• **To do**:
Copy each line below in which the string "size" occurs.

• **Available data**:
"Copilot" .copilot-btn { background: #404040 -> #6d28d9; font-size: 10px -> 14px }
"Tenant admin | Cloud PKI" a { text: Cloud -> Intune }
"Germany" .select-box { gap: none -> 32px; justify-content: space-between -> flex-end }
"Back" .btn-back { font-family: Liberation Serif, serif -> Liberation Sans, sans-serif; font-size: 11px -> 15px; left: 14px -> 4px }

...

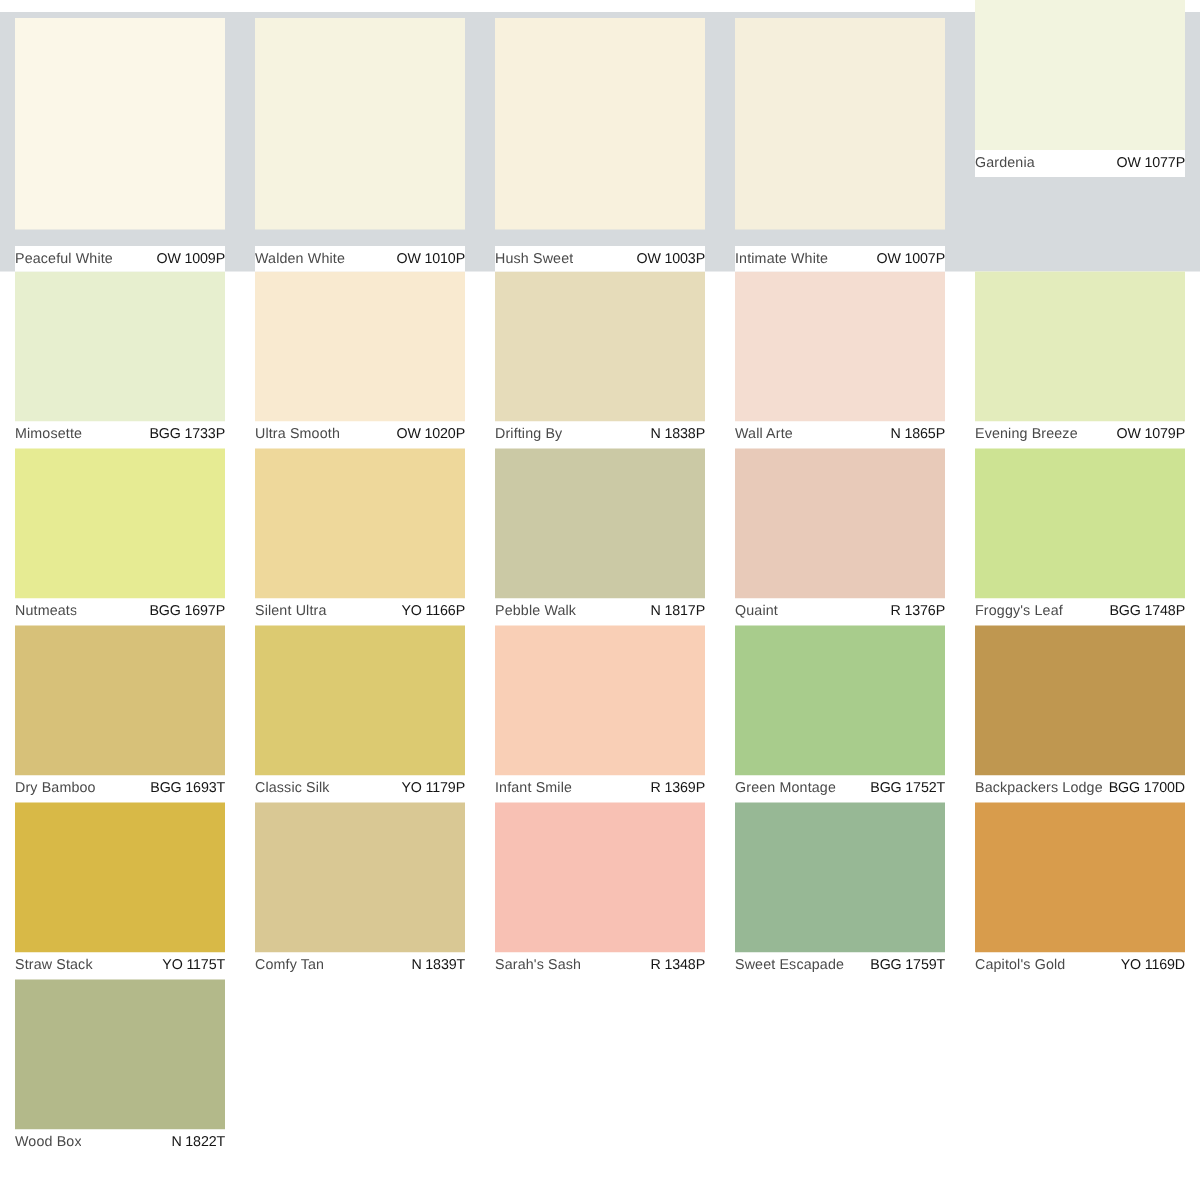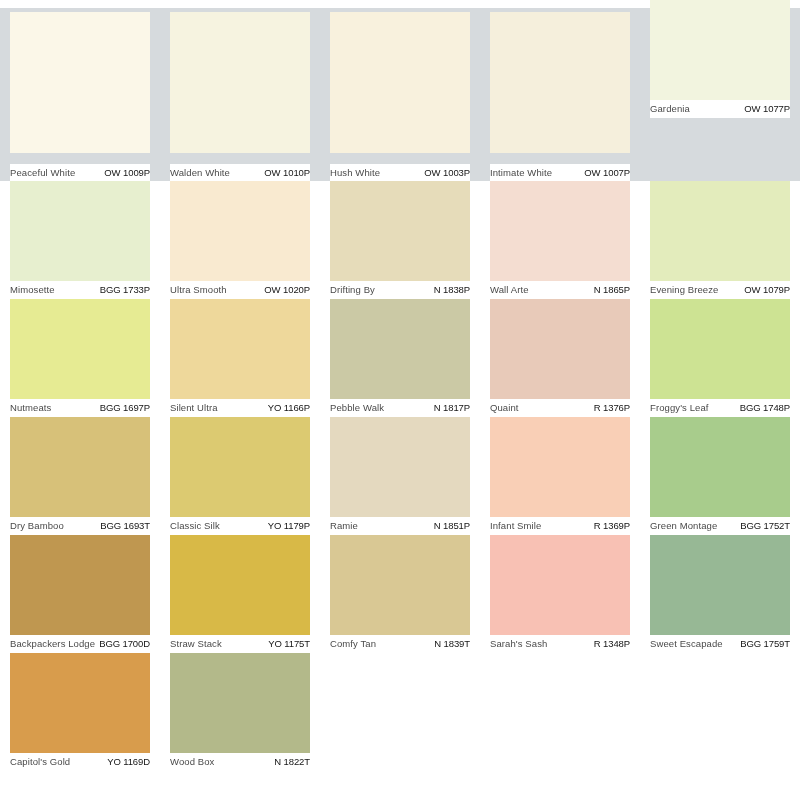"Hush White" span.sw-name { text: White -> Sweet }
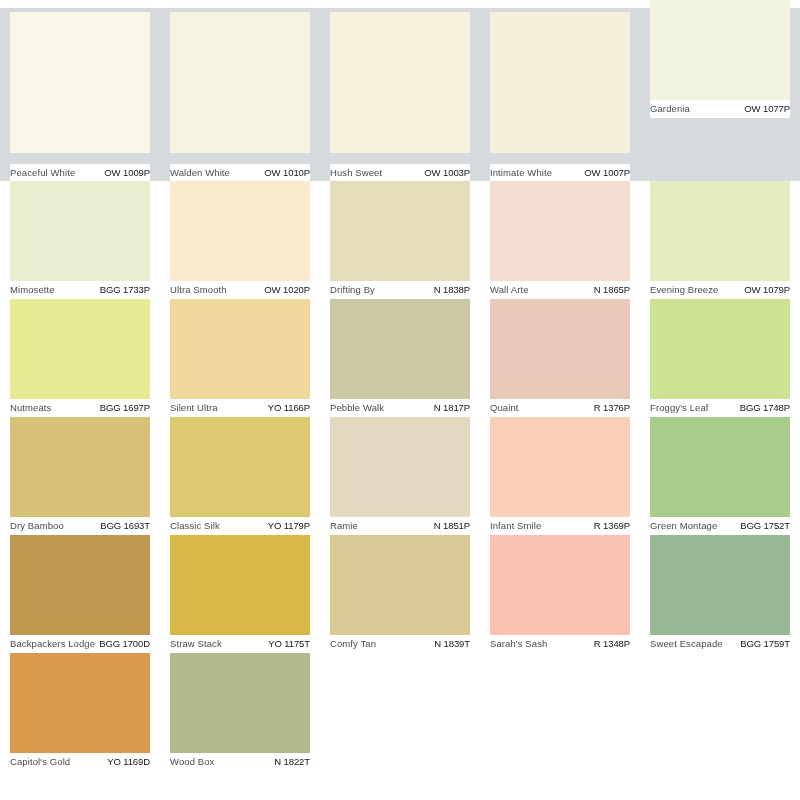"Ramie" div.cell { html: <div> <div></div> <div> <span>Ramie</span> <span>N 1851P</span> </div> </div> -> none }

* * *

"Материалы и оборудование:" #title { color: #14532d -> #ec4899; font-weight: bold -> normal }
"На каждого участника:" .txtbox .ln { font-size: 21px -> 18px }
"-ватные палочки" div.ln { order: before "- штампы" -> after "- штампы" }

• **Result for this task**:
"Copilot" .copilot-btn { background: #404040 -> #6d28d9; font-size: 10px -> 14px }
"Back" .btn-back { font-family: Liberation Serif, serif -> Liberation Sans, sans-serif; font-size: 11px -> 15px; left: 14px -> 4px }
"На каждого участника:" .txtbox .ln { font-size: 21px -> 18px }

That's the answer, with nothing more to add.